FRANCESC: That sounds very interesting. Who was the expert managing the session? Do you remember?
VERONICA L.: I don't remember his name.
FRANCESC: OK, that's fine.
MARK: He was good. If you had to get one take-away, for anyone who's listening who wasn't obviously able to attend, what would that one take-away be about that you got from that session?
VERONICA L.: Well, in general, the knowledge that I got from it, but how Google makes it-- well, TensorFlow and makes it super-- not easy, but approachable for people to get into machine learning stuff.
And another thing was regarding this issue of how not to lie to people with machine learning and big data stuff. Our conclusion was that you have to use as many tools as possible, not use only TensorFlow-- sorry-- and not just math, models, and not just algorithms, but all of them together to get to reliable completion.
FRANCESC: Cool. So tomorrow is the first actual day of Google Cloud Next. Are you excited about any specific session?
VERONICA L.: Yeah, yours.
FRANCESC: Thank you.
MARK: Did we pay her for that? Is that how that happens?
FRANCESC: I don't know. I'm going to buy her a beer later.
MARK: What are you excited about Francesc's session for?
VERONICA L.: I am excited about learning how to use the Google tools. I know that that sounds very general, as if you paid me. But it's genuine, because I've had the chance to work with Google Cloud Platform in so many ways-- for the continuous integration stuff, for the storage stuff, and many, many things. And TensorFlow, I was trying to play with it.

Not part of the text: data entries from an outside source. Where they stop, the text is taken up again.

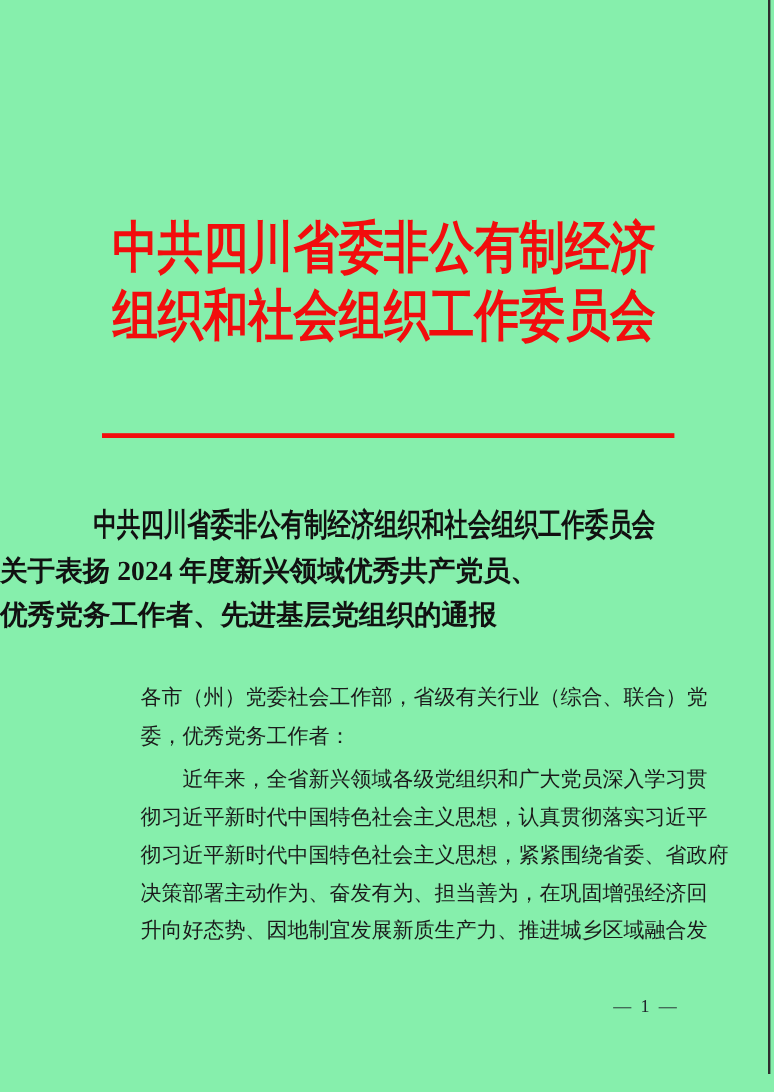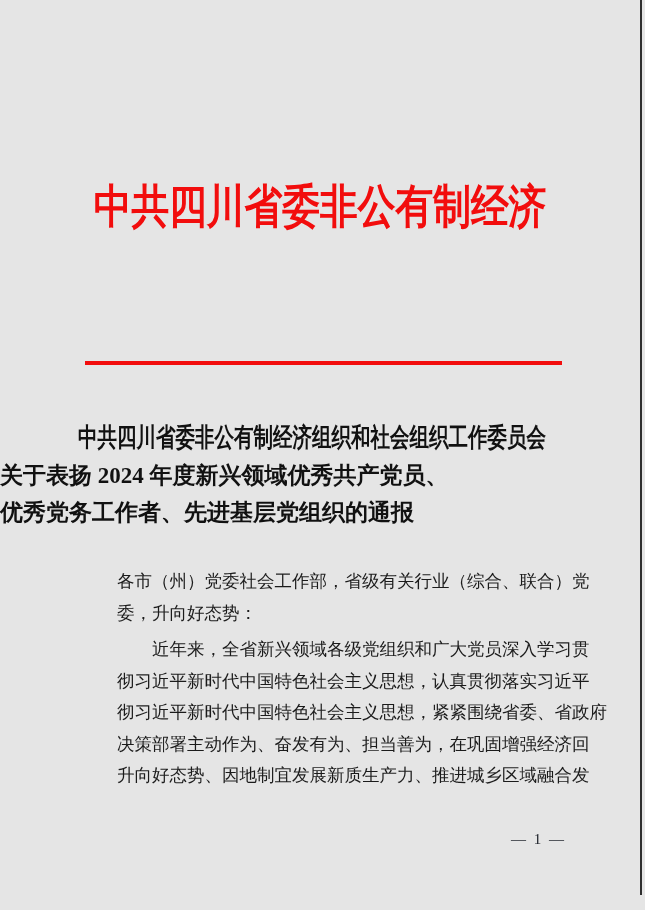"中共四川省委非公有制经济" .page { background: #e5e5e5 -> #86efac }
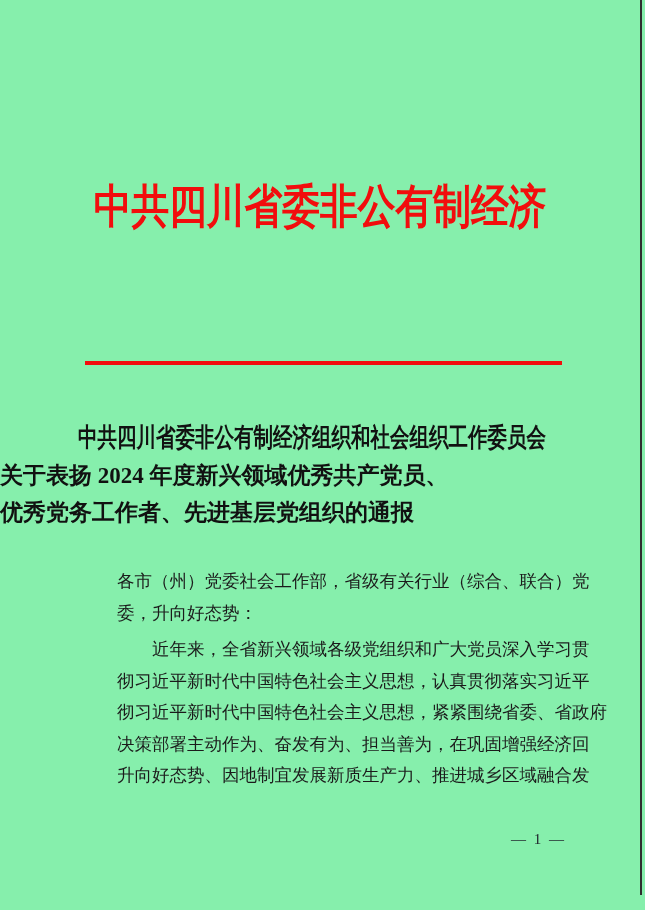"组织和社会组织工作委员会" div { html: none -> <div><span>组织和社会组织工作委员会</span></div> }
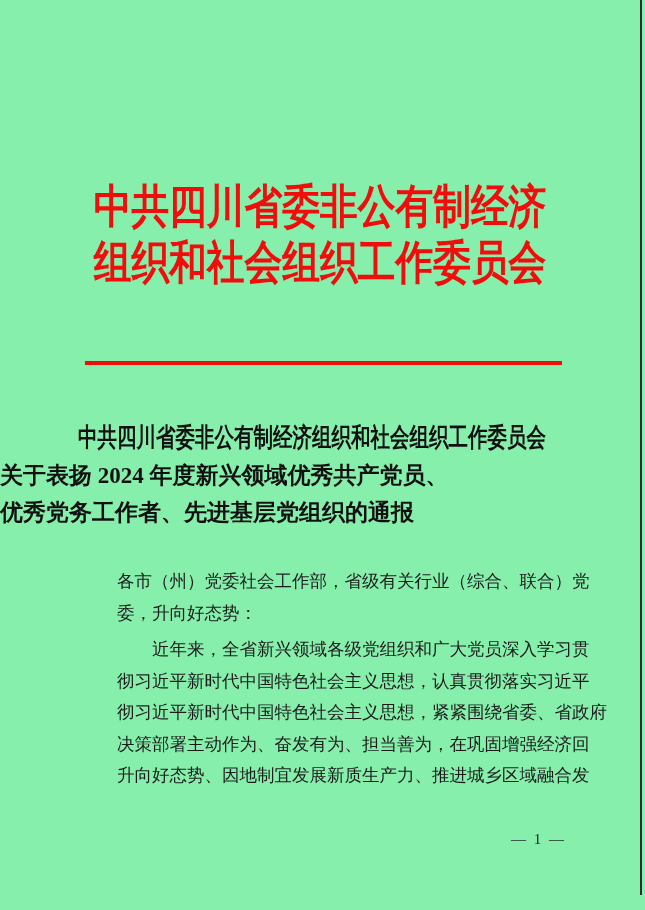"委，升向好态势：" div.bline { text: 升向好态势 -> 优秀党务工作者 }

But a lot of times, you have so many things to do with it that you-- well, at least in my case-- I didn't know how to proceed. I didn't know what to do. And most important of all, how to really take advantage of just tools, so I am really looking forward to getting to know from the experts how to really take advantage of all of this resources.
FRANCESC: Yeah. We're going to have the Meet the Experts booths, I think, there all around Next. And also, on top of that, there's a bunch of code labs that people can go and play with. So I hope that you will enjoy those.
VERONICA L.: Yes.
MARK: Excellent. Well, Veronica, thank you so much for joining us. And I hope you enjoy Cloud Next.
VERONICA L.: Yay.
FRANCESC: Thank you.
VERONICA L.: Thank you.
MARK: Thanks to everyone who joined us today inside our little podcast booth here at the Community Summit. It was so nice that you could join us. Really excited to be doing daily episodes. It's going to be really cool doing those on the floor.
So rather than seeing you all next week, we'll see you all tomorrow.
FRANCESC: Yep. Talk to you all tomorrow.